Staging-Untersuchungen
CT Thorax/Abdomen
Aufgrund der Tastsache, dass die Sarkome überwiegend hämatogen und in die Lunge sowie nachrangig in die Leber metastasieren, ist bei einem Sarkomverdacht mindestens eine CT Thorax/Abdomen einzuholen.
Sklettszintigraphie
Der Wert einer Sklettszintigraphie wird uneinheitlich bewertet. Ihr kommt eine ergänzende Rolle bei unklaren intraossären Befunden und der Beurteilung einer knöchernen Metastasierung zu.
4. Histologische Sicherung
Die Biopsie erfolgt bei Verdacht auf ein Weichgewebssarkom nach der bildgebenden Diagnostik, nicht vorher. Ziel ist es, ausreichend repräsentatives Tumorgewebe für die histopathologische, immunhistochemische und molekularpathologische Klassifikation zu erhalten. Die Biopsie sollte zweckmäßigerweise an der Institution erfolgen, an der auch die weitere interdisziplinäre Therapie vorgehalten wird. Sie soll mit dem Sarkom-erfahrenen Operateur geplant werden, der die definitive Tumorresektion durchführt. Mögliche Verfahren sind die offene Inzisionsbiopsie oder die bildgebend gestützte Stanzbiopsie. Aus onkologischen Zentren wird über eine diagnostische Sicherheit der Stanzbiopsie von bis zu 97% berichtet. Sie sollte aber in interdisziplinärer Absprache mit dem späteren Operateur, den Strahlentherapeuten und mit dem Pathologen erfolgen.

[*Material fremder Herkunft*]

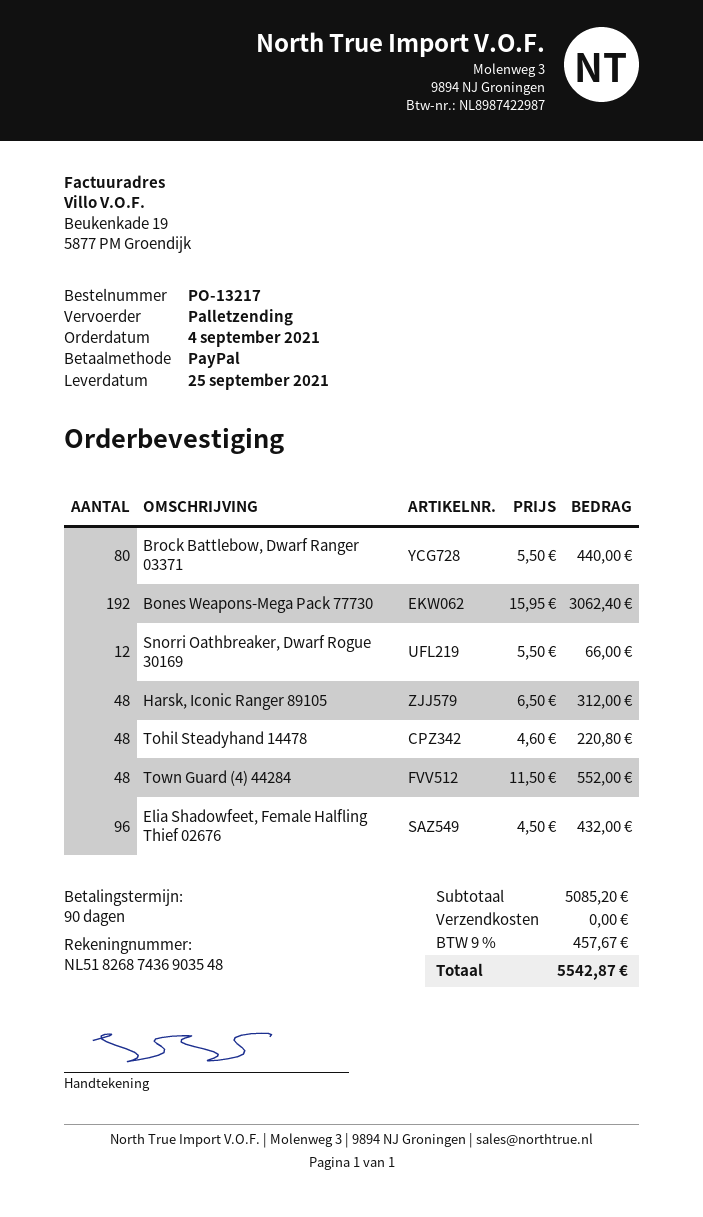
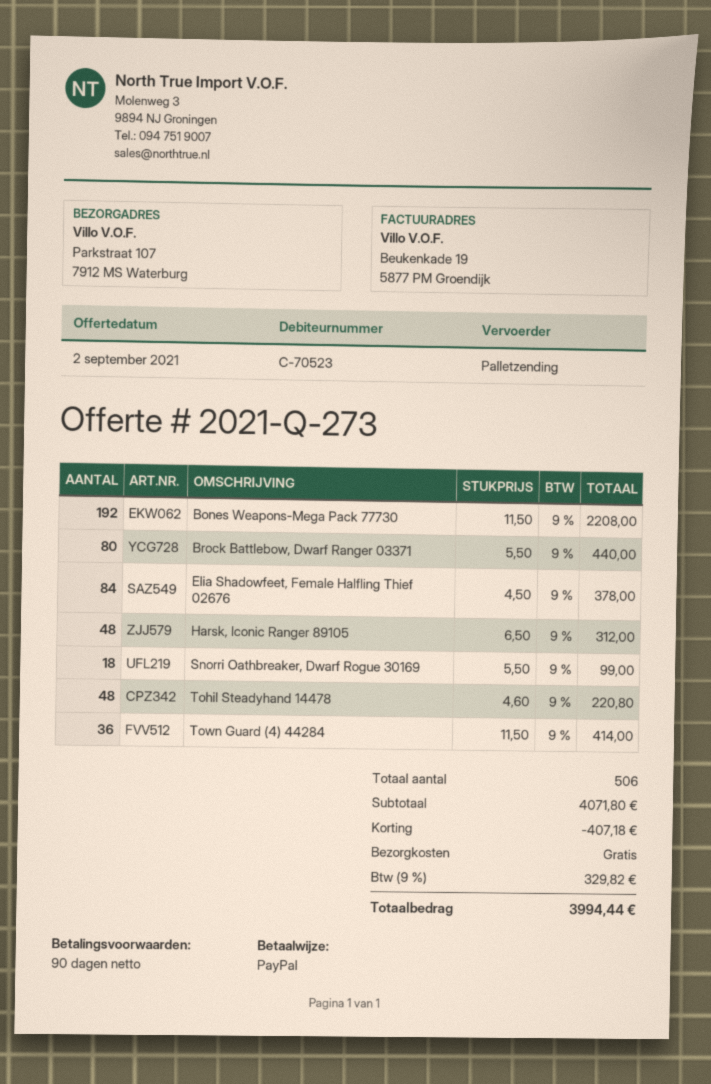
Bones Weapons-Mega Pack 77730: 192 x 15.95 = 3062.40 -> 192 x 11.50 = 2208.00
Snorri Oathbreaker, Dwarf Rogue 30169: 12 x 5.50 = 66.00 -> 18 x 5.50 = 99.00
Town Guard (4) 44284: 48 x 11.50 = 552.00 -> 36 x 11.50 = 414.00
Elia Shadowfeet, Female Halfling Thief 02676: 96 x 4.50 = 432.00 -> 84 x 4.50 = 378.00
subtotal: 5085.20 -> 4071.80
discount: none -> 407.18
tax: 9% = 457.67 -> 9% = 329.82
total: 5542.87 -> 3994.44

Ist in dem jeweiligen onkologischen Zentrum die Technik der Stanzbiopsie nicht hinreichend etabliert, sollte die Inzisionsbiopsie gewählt werden. Eine Feinnadelaspirationsbiopsie ist in der Sarkom-Diagnostik zumeist nicht ausreichend und daher nur in wenigen ausgewählten Fällen und nur an spezialisierten Zentren vertretbar.

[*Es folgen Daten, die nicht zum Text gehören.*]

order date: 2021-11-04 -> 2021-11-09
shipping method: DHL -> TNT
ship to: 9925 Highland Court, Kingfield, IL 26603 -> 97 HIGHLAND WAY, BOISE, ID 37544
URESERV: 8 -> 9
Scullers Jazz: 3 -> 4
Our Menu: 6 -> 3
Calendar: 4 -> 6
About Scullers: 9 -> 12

Ist die Indikation für eine Inzisionsbiopsie gestellt soll sie unmittelbar, d. h. innerhalb der nächsten 5 Tage erfolgen. Der Eingriff wird in Allgemeinanästhesie, ggf. auch in Plexus- oder Spinalanästhesie durchgeführt. In Abhängigkeit von der Compliance des Patienten und der Entfernung zwischen Wohnort und UKSH, ist es möglich den Eingriff ambulant/tageschirurgisch im AOZ stattfinden zu lassen. Ansonsten ist der stationäre Aufenthalt i. d. R. auf eine Nacht beschränkt. Die OP ist an erster Stelle im OP zu planen, da eine unmittelbare Weiterverarbeitung der Biopsie in der Pathologie gewährleistet werden muss.
Referenzpathologie
Die Typisierung von Weichgewebstumoren erfolgt gemäß phänotypischer Differenzierungsmerkmale des jeweils vorherrschenden Zelltyps, ergänzt durch immunhistochemische und molekularpathologische Untersuchungsmethoden zur Typisierung und zur Bestimmung der Subtypen. Zahlreiche Untersuchungsmethoden werden nur in spezialisierten Zentren vorgehalten. Aufgrund der Tatsache, dass es sich bei den Weichteil- und Konchensarkomen um seltene Tumorentitäten handelt und insbesondere die entdifferenzierten Sarkome mikroskopisch als überwiegend spindelzellige Tumore imponieren, stellt die definitive histopathologische Einordnung dieser Tumore eine Herausforderung dar. Fehldiagnosen sind nicht selten. Der Lehrstuhl der Paidopathologie ist mit zusätzlicher Expertise auf dem Feld der Weichteil- und Knochenpathologie ausgeschrieben. Daher verfügt der Campus Kiel über eine ausreichende Expertise. Aus dem Institut für Pathologie heraus soll entschieden werden wann und in welchem Umfang Referenzpathologien eingeholt werden müssen.
5. Algorithmus der Diagnostik bei Sarkomverdacht
Häufig bringen Patientinnen und Patienten bereits erhobene Befunde oder Berichte über Vorbehandlungen zur Erstvorstellung ins Zentrum.
Diese Befunde sind in den in Abb. 4 dargestellten Algorithmus einzureihen. Prinzipiell ist diese Abfolge, neben der o. g. allgemeinen Diagnostik wie Anamnese und körperlicher Untersuchungsbefund, einzuhalten. Abweichungen müssen begründet und dokumentiert werden, wie z. B. Ablehnung durch die Patientin oder Patienten im Rahmen des ‚Shared-Decision-Making-Programms’ (Partizipative Entscheidungsfindung) oder zwingende medizinische Gründe.